* _Data for analysis_:

══════════════════════════════

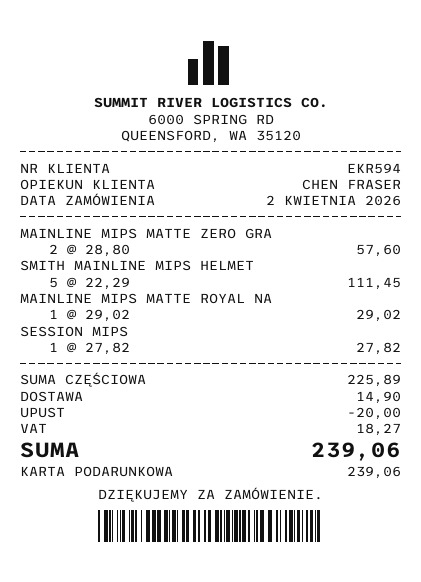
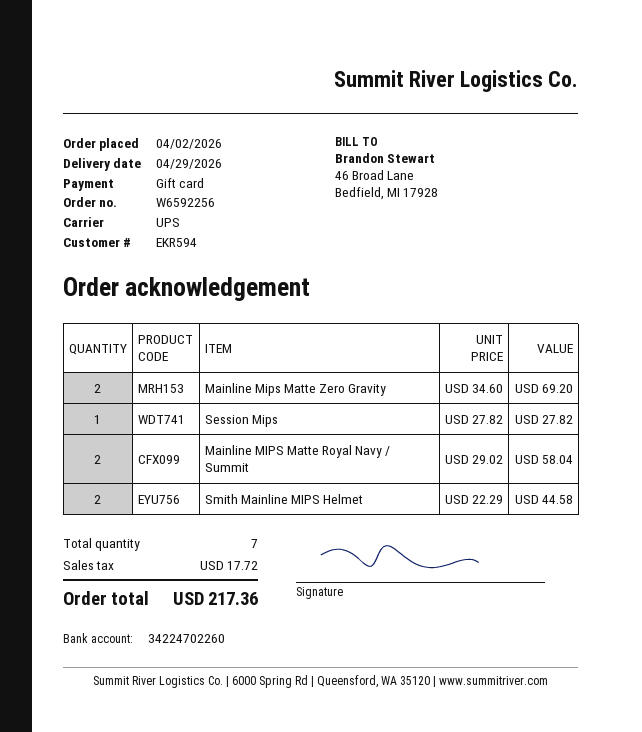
MAINLINE MIPS MATTE ZERO GRA: 2 x 28.80 = 57.60 -> 2 x 34.60 = 69.20
SMITH MAINLINE MIPS HELMET: 5 x 22.29 = 111.45 -> 2 x 22.29 = 44.58
MAINLINE MIPS MATTE ROYAL NA: 1 x 29.02 = 29.02 -> 2 x 29.02 = 58.04
discount: 20.00 -> none
shipping: 14.90 -> none
tax: 18.27 -> 17.72
total: 239.06 -> 217.36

══════════════════════════════

* _Task instructions_:
Drop the images and transcribe the entries above exactly.

* _Output of the task_:
MAINLINE MIPS MATTE ZERO GRA: 2 x 28.80 = 57.60 -> 2 x 34.60 = 69.20
SMITH MAINLINE MIPS HELMET: 5 x 22.29 = 111.45 -> 2 x 22.29 = 44.58
MAINLINE MIPS MATTE ROYAL NA: 1 x 29.02 = 29.02 -> 2 x 29.02 = 58.04
discount: 20.00 -> none
shipping: 14.90 -> none
tax: 18.27 -> 17.72
total: 239.06 -> 217.36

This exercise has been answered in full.